[Start of Attachment]

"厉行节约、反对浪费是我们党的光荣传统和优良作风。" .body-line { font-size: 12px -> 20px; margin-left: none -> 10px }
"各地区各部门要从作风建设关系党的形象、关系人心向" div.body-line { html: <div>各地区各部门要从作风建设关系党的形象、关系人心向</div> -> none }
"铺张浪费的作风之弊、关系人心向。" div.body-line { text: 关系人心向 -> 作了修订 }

[End of Attachment]
[Start of Attachment]

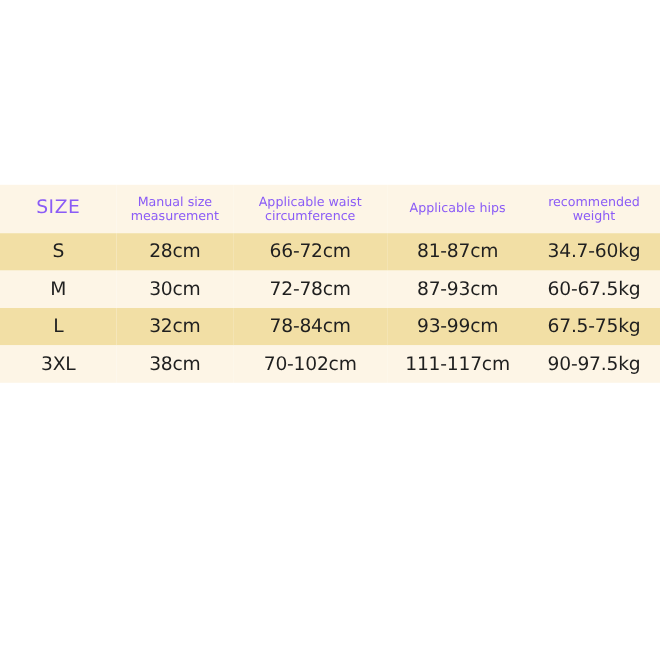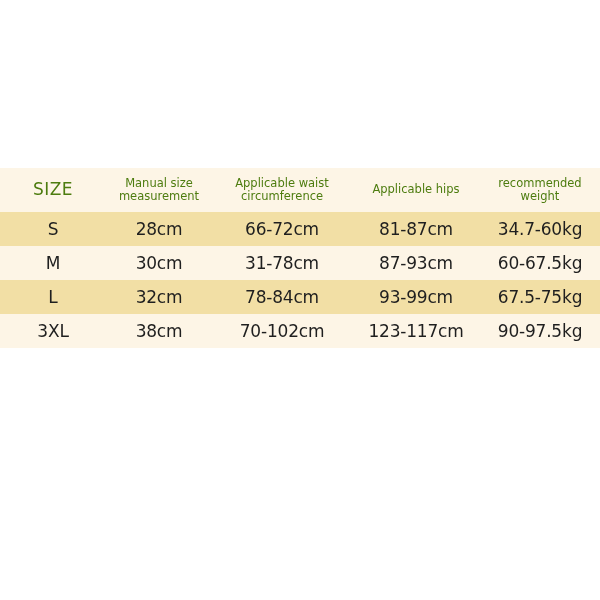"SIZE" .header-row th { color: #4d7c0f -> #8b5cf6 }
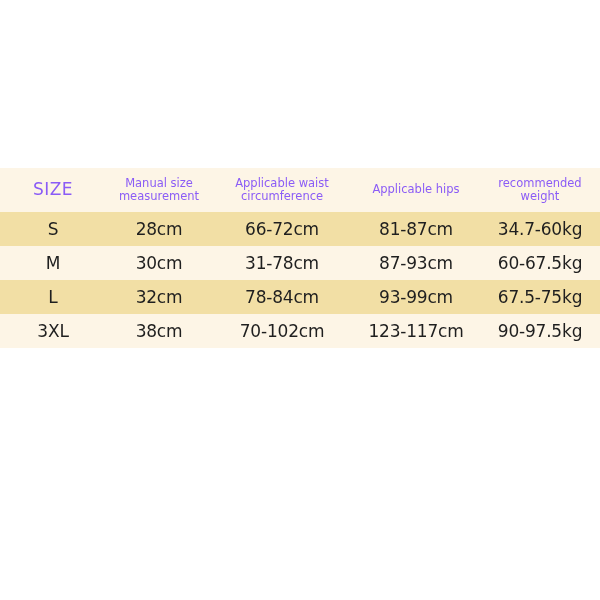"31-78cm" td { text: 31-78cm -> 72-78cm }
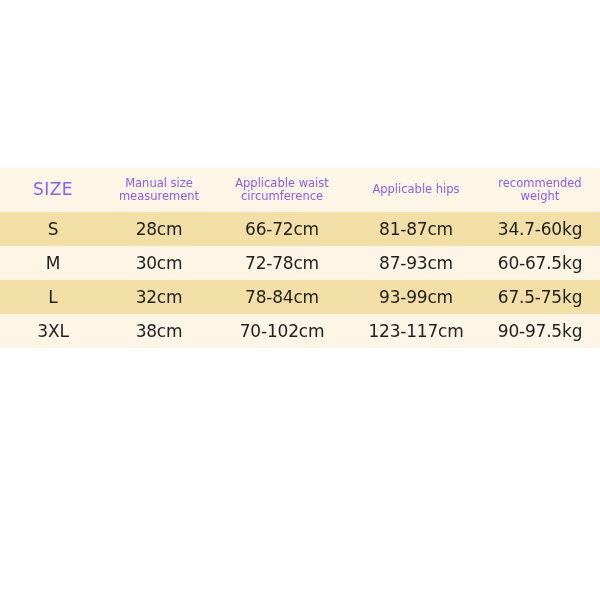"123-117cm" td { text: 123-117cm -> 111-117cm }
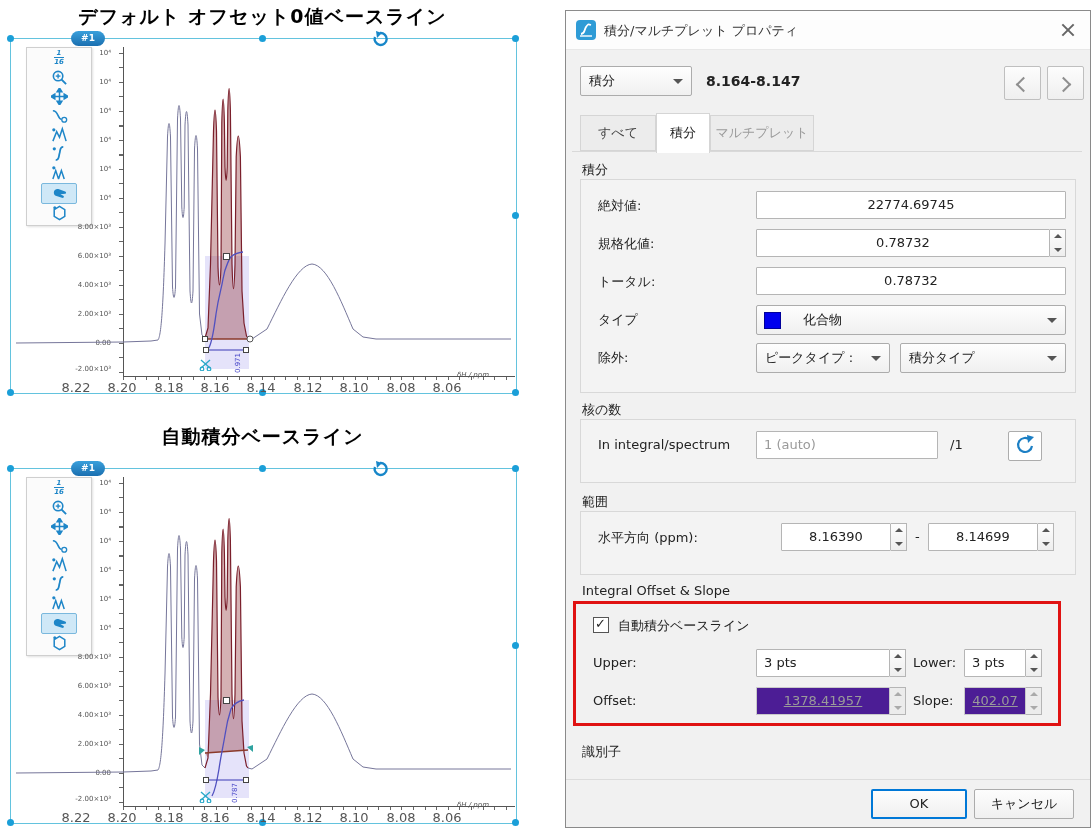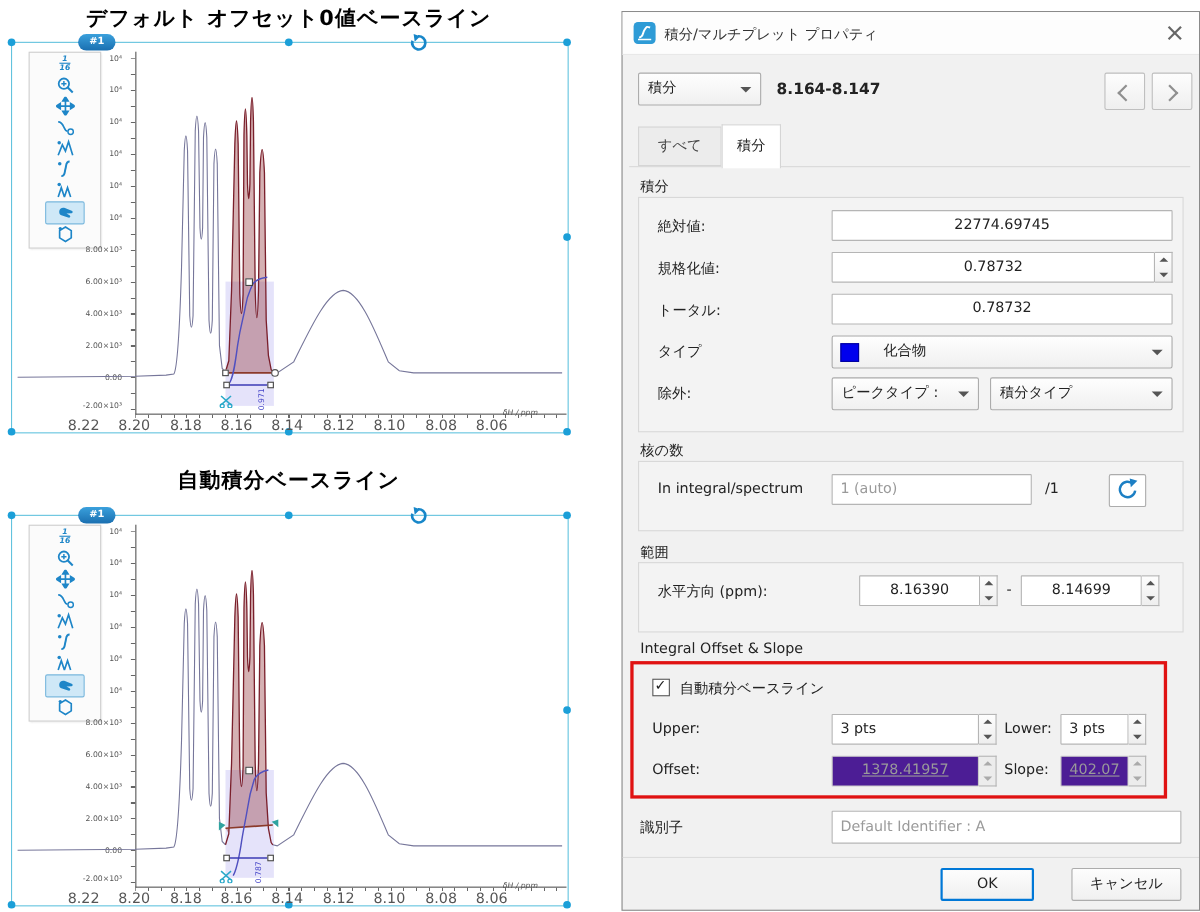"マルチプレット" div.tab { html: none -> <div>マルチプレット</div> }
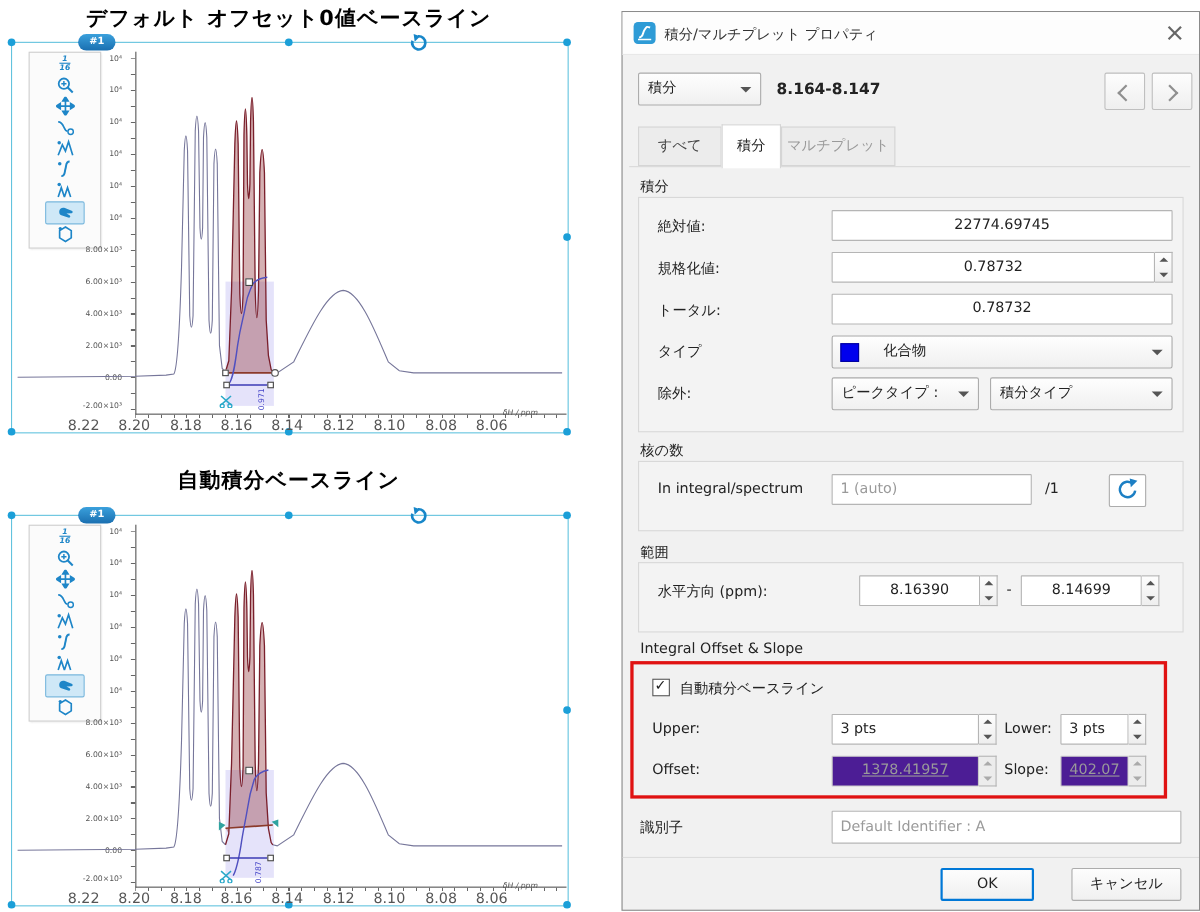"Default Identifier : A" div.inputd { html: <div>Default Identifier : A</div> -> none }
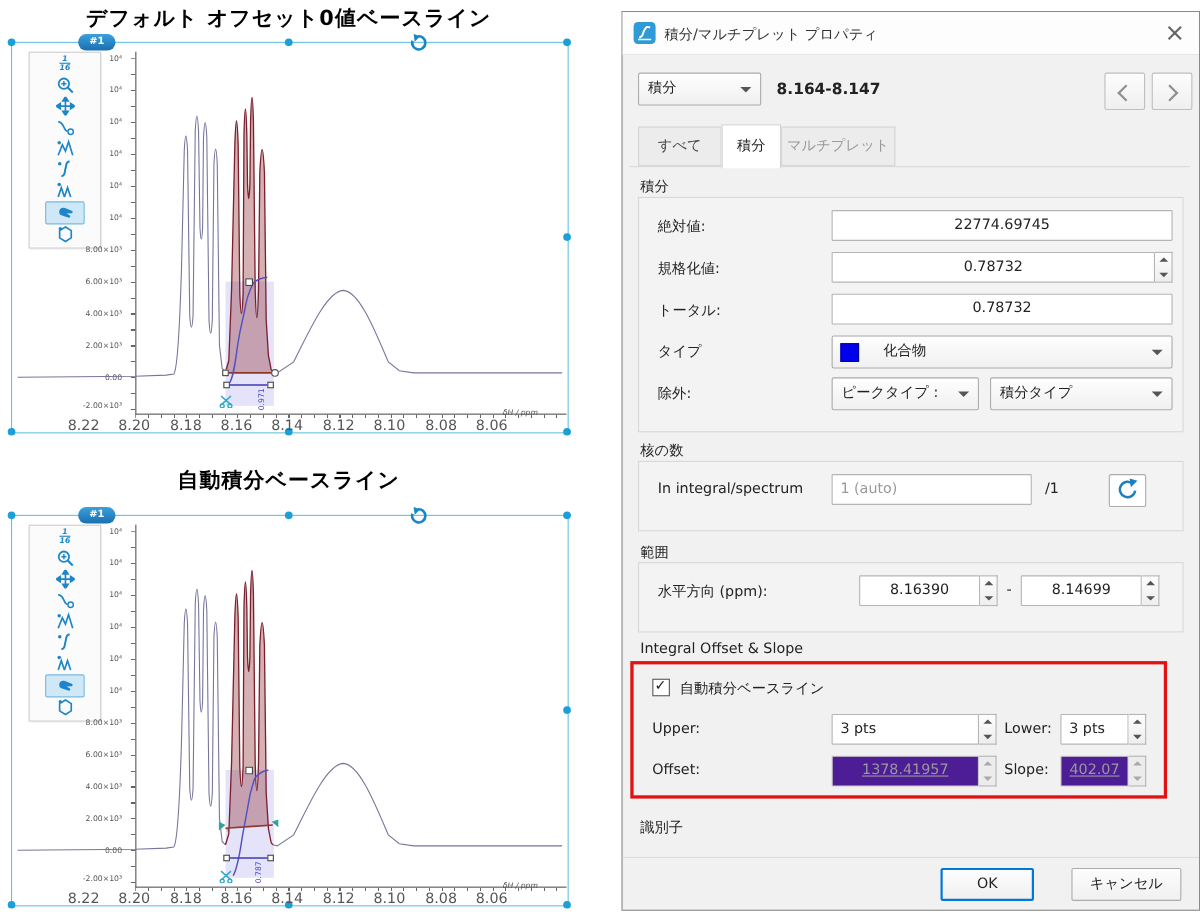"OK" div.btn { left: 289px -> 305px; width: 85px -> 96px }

[End of Attachment]

Among the records above, locate the line containing "html: none ->" and the line containing "left: 289px ->", then transcribe exactly the lines starting at the first and ending at the second, with no pictures.

"マルチプレット" div.tab { html: none -> <div>マルチプレット</div> }
"Default Identifier : A" div.inputd { html: <div>Default Identifier : A</div> -> none }
"OK" div.btn { left: 289px -> 305px; width: 85px -> 96px }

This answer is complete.